You were saying the boy was not held hostage kidnapped can find against his will etc. but at the same time you’re arguing that the boy was driving towards the car when he was trying to go around the golf cart
If the car wasn’t in his way trying to confine him the boy would not have been driving towards him
Personally from everything I’ve seen it looks like the boy was trying to drive around the car and the cop was so upset by a car coming in his general direction that he had to threaten to kill somebody 
you should hear the tears in my voice as I say that.


----------



## AmericanStand (Jul 29, 2014)

Seem like the only voice of reason why is the boy driving like a truck when the two so-called adults walked his way from leaving campus he backed up went to the office and took care of the situation
I’m sorry but when you hear both adults talking about how he’s not going to leave campus and laughing about it together that’s very obvious that they were detaining him and holding him in a kidnapping illegal detention hostage situation


----------



## Bearfootfarm (Jul 13, 2006)

[email protected] said:


> the cop kept saying that the video showed the boy pulled up on them. that was not true.


It was true in the video I saw.


[email protected] said:


> from the angle of the camera, the cop was not standing in harms way. he was off to the side..


Yes, and the driver turned the truck in his direction, which is when the warning was given.


----------



## muleskinner2 (Oct 7, 2007)

AmericanStand said:


> towards the car when he was trying to go around the golf cart


I did not see the boy drive towards any car, I saw him drive towards the officer. To get around the golf cart he would of had to run over the officer.

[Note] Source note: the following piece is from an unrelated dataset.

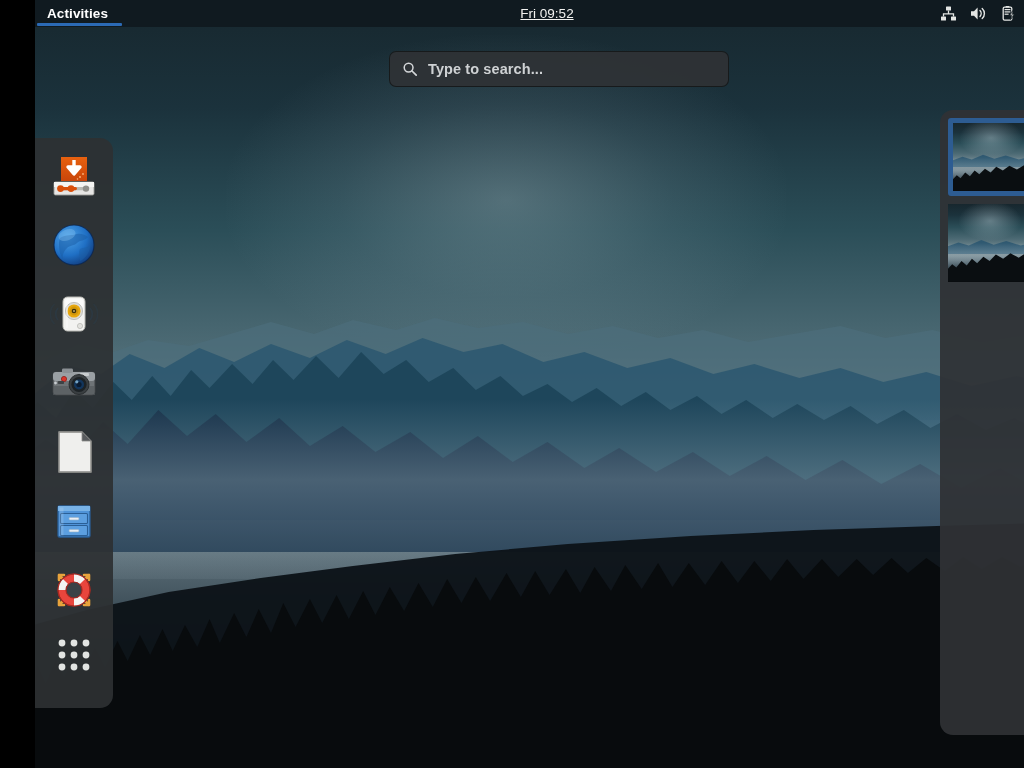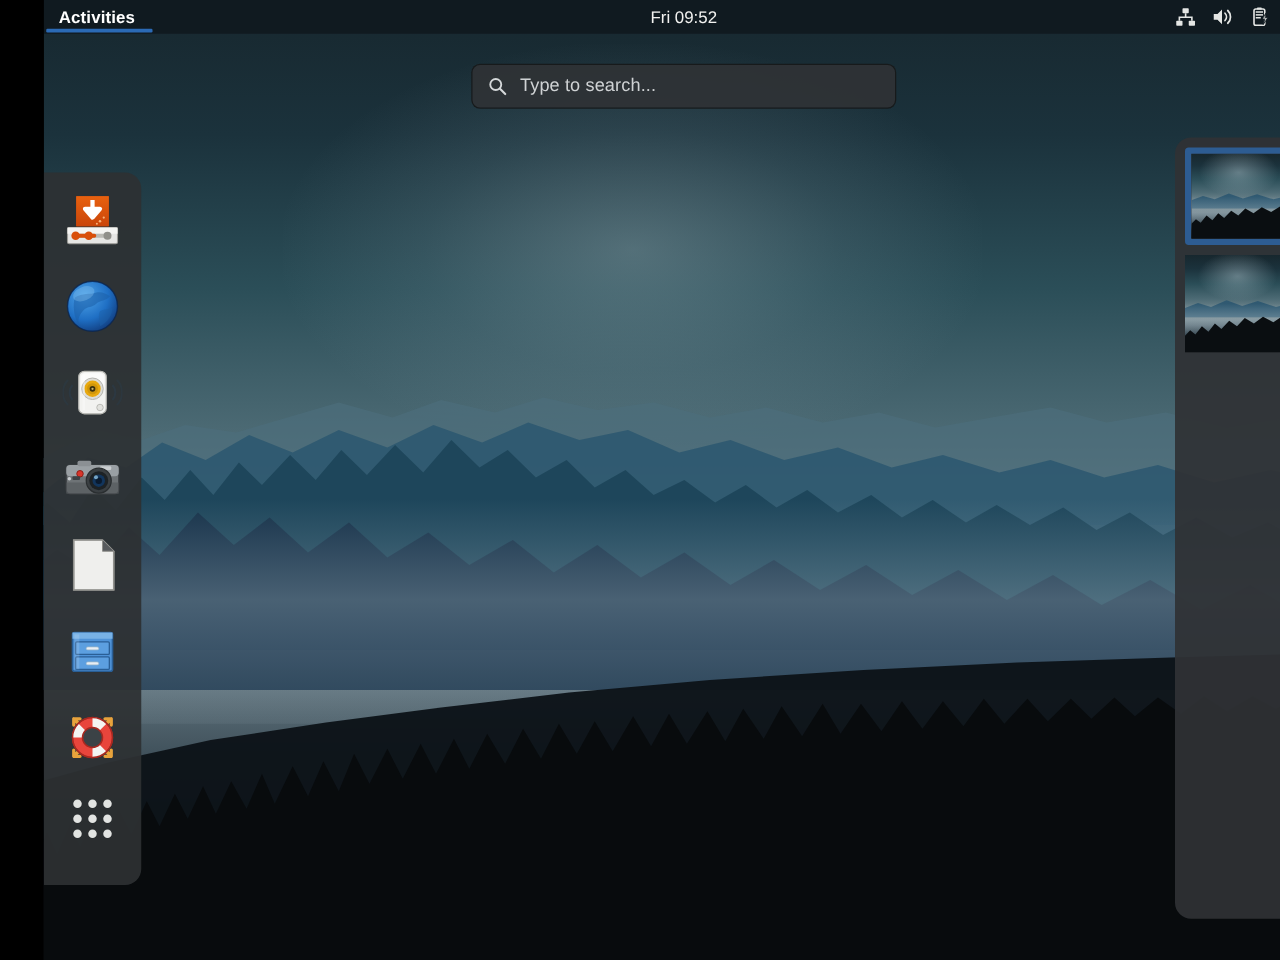"Fri 09:52" #clock span { text-decoration: none -> underline }
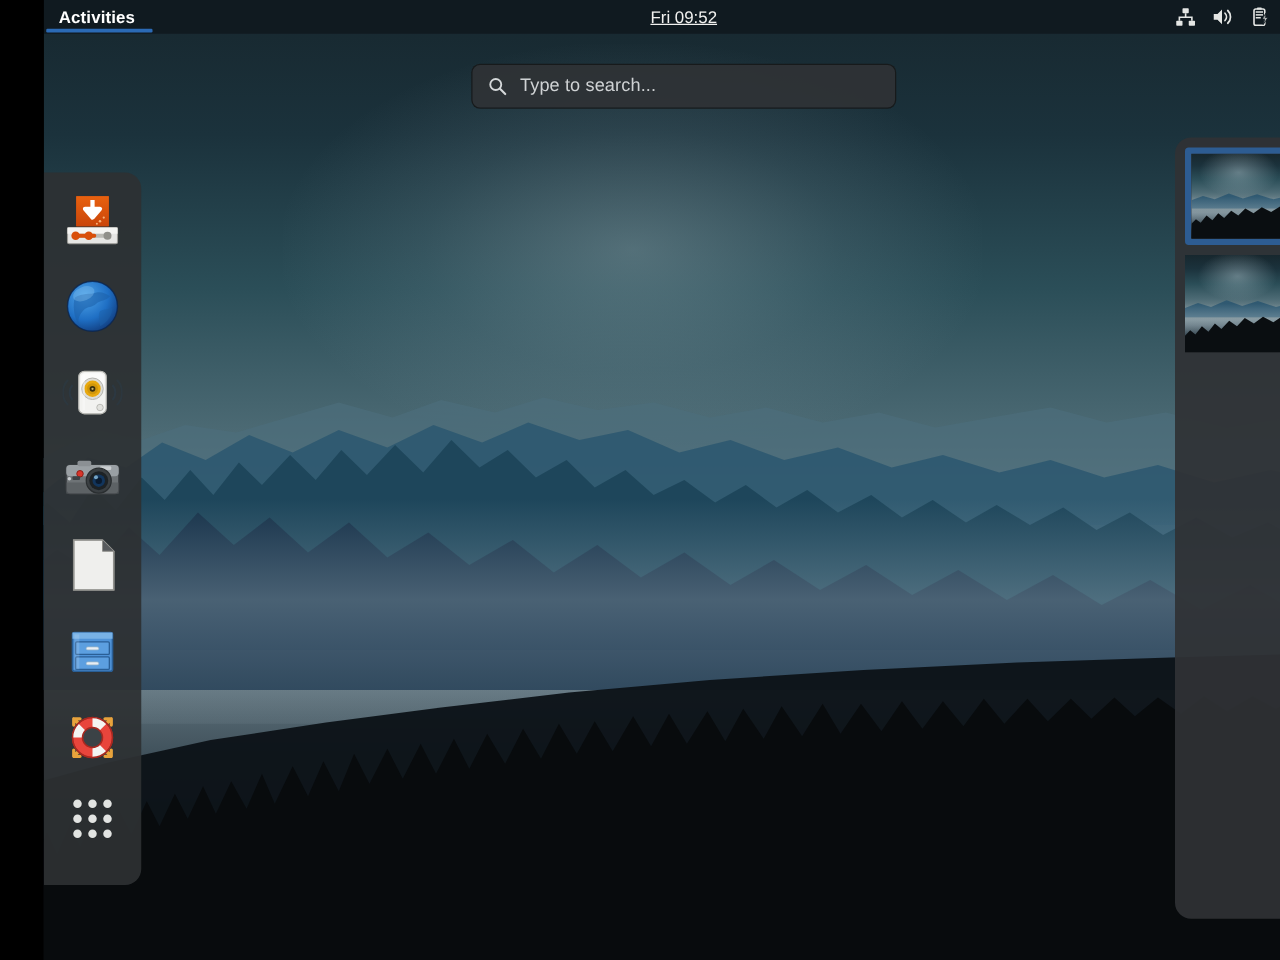"Type to search..." #search-entry { font-weight: none -> bold; left: 342px -> 354px }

I do not know what the truancy laws are in Florida, so I won't speculate on that part of it. A peace officer has the authority to question, detain, and arrest of necessary. So kidnap, or hostage taking doesn't enter into it.


----------



## D-BOONE (Feb 9, 2016)

muleskinner2 said:


> What laws were broken?


790.162 Threat to throw, project, place, or discharge any destructive device, felony; penalty.—It is unlawful for any person to threaten to throw, project, place, or discharge any destructive device with intent to do bodily harm to any person or with intent to do damage to any property of any person, and any person convicted thereof commits a felony of the second degree, 

False imprisonment...because truancy is not a stopable offense .


----------



## muleskinner2 (Oct 7, 2007)

D-BOONE said:


> 790.162 Threat to throw, project, place, or discharge any destructive device, felony; penalty.—It is unlawful for any person to threaten to throw, project, place, or discharge any destructive device with intent to do bodily harm to any person or with intent to do damage to any property of any person, and any person convicted thereof commits a felony of the second degree,
> 
> False imprisonment...because truancy is not a stopable offense .


The threat of deadly force is justified and legal when a person is confronted with the threat of deadly force. When the truck moved in his direction, the deputy was confronted with a threat of deadly force. And he would of been justified in shooting the driver.

I don't know if truancy is a stoppable offence in Florida. Where I worked they could be issued a ticket or arrested. I have seen kids get three days in juvenile detention for truancy.


----------



## AmericanStand (Jul 29, 2014)

There was a car immediately behind Mr. Miller there was a golf cart immediately in front of him to go around the golf cart he had to use the other lane
The policeman put himself in a position to block the other lane
Mr. Miller was trying to maneuver his vehicle between the golf cart the car behind him and go around the officer but the officer prohibited him from moving under threat of death
That was very much detaining him against his will because he’s very plainly wanted to be somewhere else
Also the cop had t to be some sort of stupid to think that truck was aimed at him it was quite obvious that Mr. Miller was trying to go around him it just happened to be let in a certain position the vehicle would be angled towards him Also the carpet to be some sort of stupid to think that truck was aimed at him it was quite obvious that Mr. Miller was trying to go around him it just happened to be that in a certain position in the turn the vehicle would be angled towards him. 
There would be an awful lot of dead people out there if cops killed every driver of a vehicle that happen to be pointed in your direction for a moment
Do they teach you in deputy school to step out in front of a moving vehicle? That’s with the deputy did


----------



## AmericanStand (Jul 29, 2014)

Nope no deadly force
The speed that truck was moving out could have caused that cop no damage of any sort even if it had pushed him .
To perceive that vehicle is deadly force the couple that had to be the worlds biggest pansy
Hummmmm Well it seems like I might’ve backed myself into a corner on that one


----------



## Bearfootfarm (Jul 13, 2006)

D-BOONE said:


> 790.162 Threat to throw, project, place, or discharge any destructive device, felony; penalty.—It is unlawful for any person to threaten to throw, project, place, or discharge any destructive device with intent to do bodily harm to any person or with intent to do damage to any property of any person, and any person convicted thereof commits a felony of the second degree,


Don't give up your day job.


----------



## Redlands Okie (Nov 28, 2017)

Why would the kid argue with a armed man in uniform ? It’s just bad judgment. Right or wrong has little to do with it. Such things have gotten people killed. It’s a lot better to do as told and resolve the issue in a safer time and place. 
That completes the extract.